As I noted before, there are three provisions to the bill currently before the Judiciary Committee. The bill will permit the bankruptcy court to readjust home loans based on the actual value of the home, not on the total payoff balance of the outstanding mortgages, so that all loans which are above the current appraised value of the home are treated as "unsecured" debts, which can be forgiven in a Chapter 13 plan. It will also allow the payoff of the secured debt on homes to exceed five years, and it will waive the requirement that Chapter 13 filers who are seeking to save their home receive pre-petition credit counseling.

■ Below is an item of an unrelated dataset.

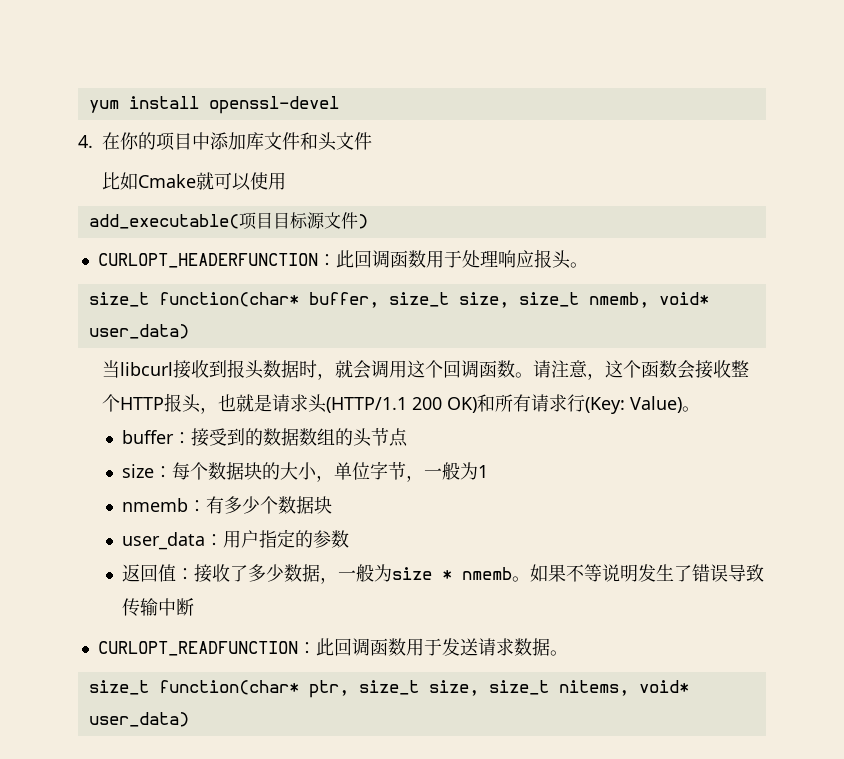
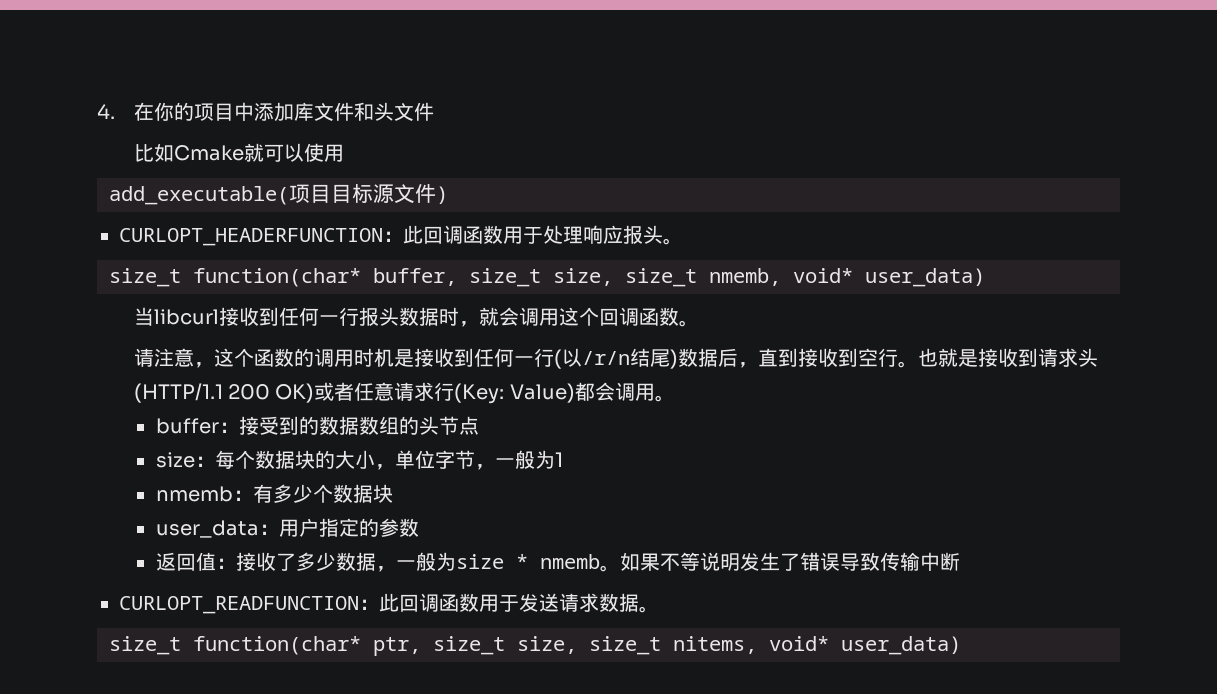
- yum install openssl-devel
- 当libcurl接收到报头数据时，就会调用这个回调函数。请注意，这个函数会接收整个HTTP报头，也就是请求头(HTTP/1.1 200 OK)和所有请求行(Key: Value)。
+ 当libcurl接收到任何一行报头数据时，就会调用这个回调函数。
+ 请注意，这个函数的调用时机是接收到任何一行(以/r/n结尾)数据后，直到接收到空行。也就是接收到请求头(HTTP/1.1 200 OK)或者任意请求行(Key: Value)都会调用。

The first two provisions clearly involve a reform of the mortgage system as it has existed for hundreds of years, to reflect the modern reality of ARM's as well as to treat home mortgages the same way the bankruptcy courts treat second homes, investment and rental properties, commercial developments and family farms. The third provision, concerning credit counseling, is the only one that would overturn a portion of the controversial 2005 law (known as BACPA, or by the less elegant name my fellow practitioners have given it, BARF). I happen to believe that the requirement should be dumped altogether; I have yet to see a single instance, either in my practice or in the practice of a fellow attorney, where a credit counseling session led a prospective debtor away from filing bankruptcy. Obviously, a credit counseling service depends on the referrals from consumer attorneys to survive, and a service that actually proposed something that kept a debtor from using our services would cease to receive business from our end.

But opposition to ending that requirement is clearly not the same thing as "blocking" mortgage reform, since it isn't not a mortgage issue; it's a convenience issue for filers. Many people who file Chapter 13's do so at the last minute, so having to speak with a credit counselor before filing can be very difficult. But the courts are divided as to whether the failure to take a class before filing necessitates a dismissal, and even if the case is dismissed, a debtor can turn around and file a second time without too much trouble.

If the "Bush Dogs" are sincere that their only reason for opposition is to not tinker with the BARF Act so soon after passage, then I don't see this letter as problematic in the slightest. Certainly, there's no need to hold up the provisions that constitute real mortgage reform just to get rid of the silly debt counseling requirement.